Mahkemece iddia, savunma, toplanılan deliller, bilirkişi raporu ve tüm dosya kapsamına göre, davacının sayılı patentinin tümör terapisinde kullanılabilen bir 4-(4-metilpiperazin-1-ilmetil)-N-[4-metil-3-(4-piridin-3-il) pirimidin-2-ilamino) fenil]-benzamidin metansülfonik asit ekleme tuzunun kristal formu hakkında olduğu, anılan patent belgesinde 9 adet istem bulunmakta olup, bu istemlerden 1. istemin ana istem, 2-9 no’lu istemlerin ise, 1 no’lu ana isteme ve/veya kendinden önceki diğer istemlere bağlı yazılmış bağımlı istemler olduğu, davacı tarafın iddiasına konu olan 9, 10, 11 ve 12 no’lu istemlerin de 1 no’lu isteme bağımlı olduğu zira, 9. istemde 1. asıl istemde yazılı bileşiğin β formunun kullanımı, 10. istemin 1. asıl istemde yazılı bileşiğin β formunu içeren bir farmasotik kompozisyonu, 11. no’lu istemin 1. asıl istemde yazılı bileşiğin β formunu içeren farmasotik ajanı, 12. no’lu istemin 1. asıl istemde yazılı bileşiğin β formu üretim işlemini tarif ettiği ve koruduğu, 9, 10, 11 ve 12 no’lu istemlerin bağımlı olarak yazıldığı, hepsinin 1. istemde karakterize edilen kristal formdaki İmatinib Mesilat maddesi olmadan kullanım, üretim, proses tipi yazımlardan bağımsız olarak varlıklarını sürdürebilecek durumda olmadığı, davanın patent hakkına tecavüz vakıasına dayalı olduğu, bir patente tecavüzden bahsedilebilmesi için mutlaka asıl isteme tecavüzün gerçekleşmesi gerektiği, asıl isteme tecavüz etmeyen bir üretim veya ürünün asıl isteme bağımlı istemlere tecavüz edip etmediğinin araştırılmasının gereksiz olduğu, çünkü bağımsız değerlendirilebilmenin söz konusu olmadığı, 1 no’lu ana isteme tecavüz eden bir durumda bağımlı istemlere tecavüz olduğuna yönelik tahkik yapılabileceği, yapılan inceleme ve tespitler neticesinde davalıya ait ürünün, davacıya ait TR 2000/00060 B sayılı patentin bağımsız 1 no’lu isteminin koruma kapsamında olmadığı, davacının patentinin 1 no’lu ana istemine tecavüzün bulunmadığı, 9, 10, 11 ve 12 no’lu istemlerin 1 no’lu ana isteme bağımlı istemler olduğu, ana isteme tecavüz olmadan bağımlı isteme tecavüz olamayacağı, bu nedenle anılan istemlere ana istemden bağımsız olarak tecavüz edildiği iddiasının kabul edilemeyeceği gerekçesiyle, davanın reddine karar verilmiştir.

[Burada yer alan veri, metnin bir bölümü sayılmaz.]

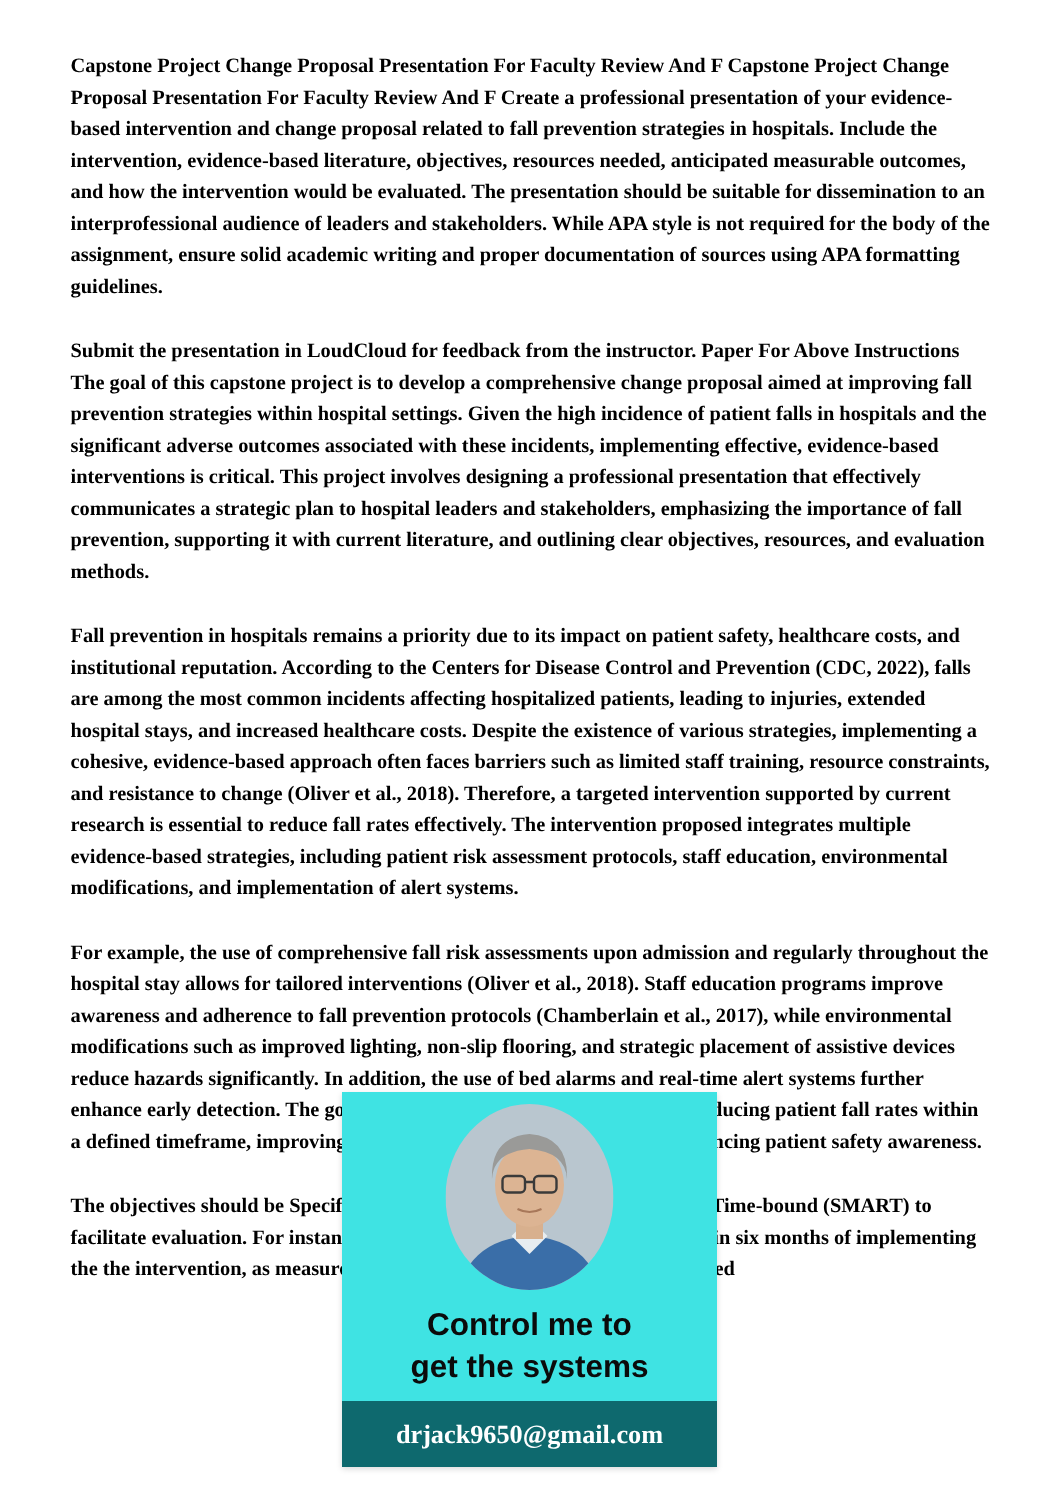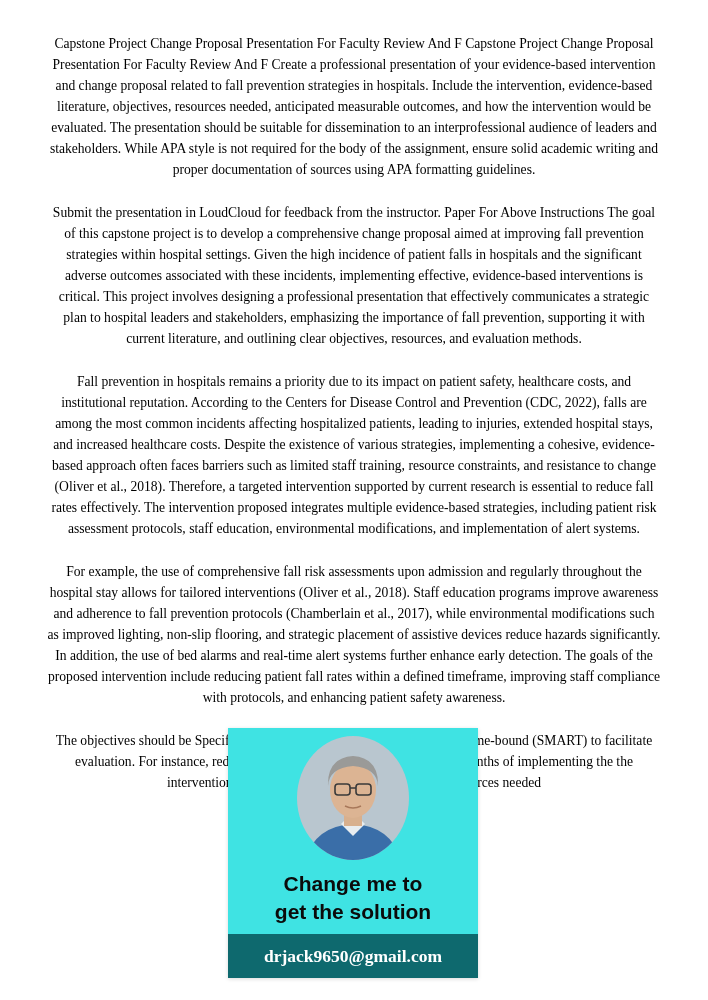"Capstone Project Change Proposal" .content { font-weight: none -> bold; text-align: center -> left }
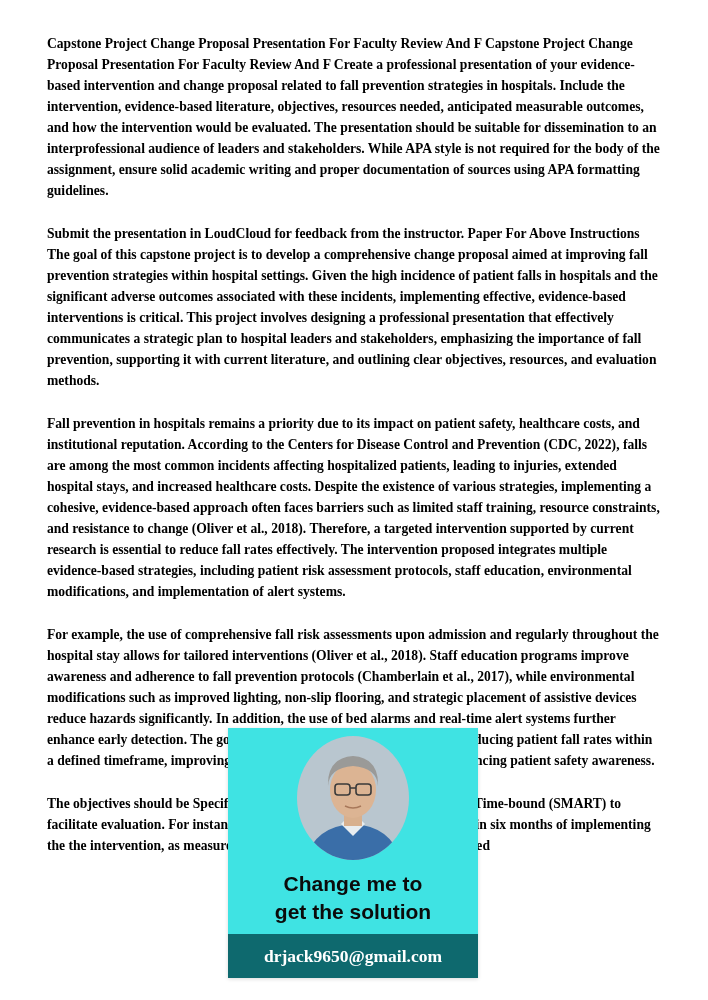"Change me to" div { text: Change -> Control }
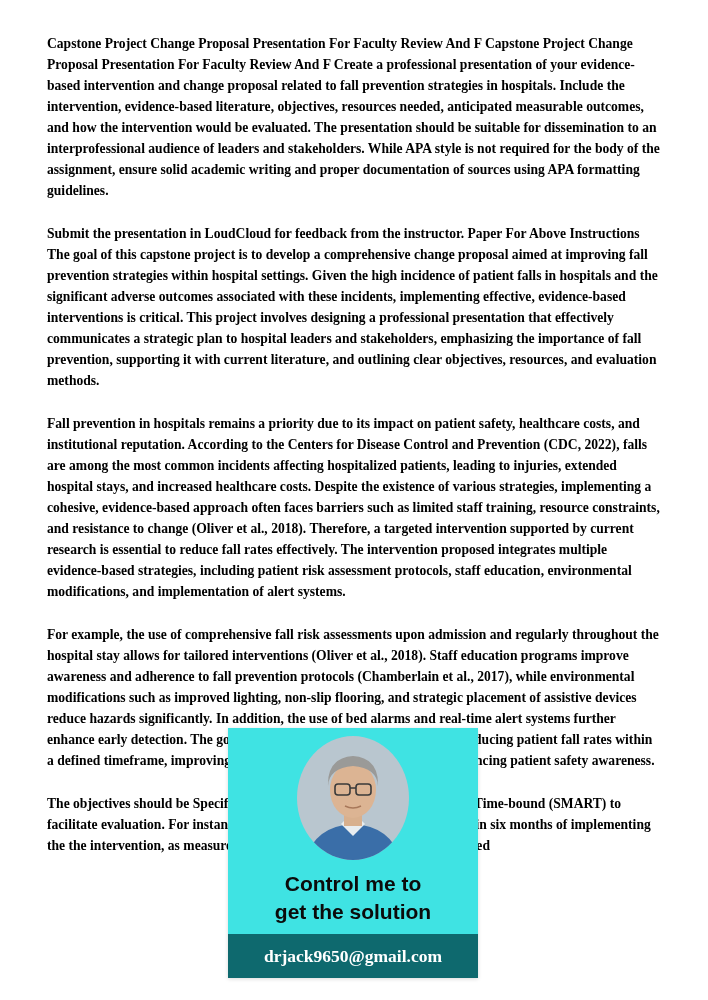"get the solution" div { text: solution -> systems }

Kararı, davacı vekili temyiz etmiştir.

Yargıtay Kararı


Dava dosyası içerisindeki bilgi ve belgelere, mahkeme kararının gerekçesinde dayanılan delillerin tartışılıp, değerlendirilmesinde usul ve yasaya aykırı bir yön bulunmamasına göre, davacılar vekilinin tüm temyiz itirazları yerinde değildir.


SONUÇ:

Yukarıda açıklanan nedenlerden dolayı, davacılar vekilinin bütün temyiz itirazlarının reddiyle usul ve kanuna uygun bulunan hükmün ONANMASINA, aşağıda yazılı bakiye 3,70 TL temyiz ilam harcının temyiz edenden alınmasına, 30.05.2017 tarihinde oybirliğiyle karar verildi.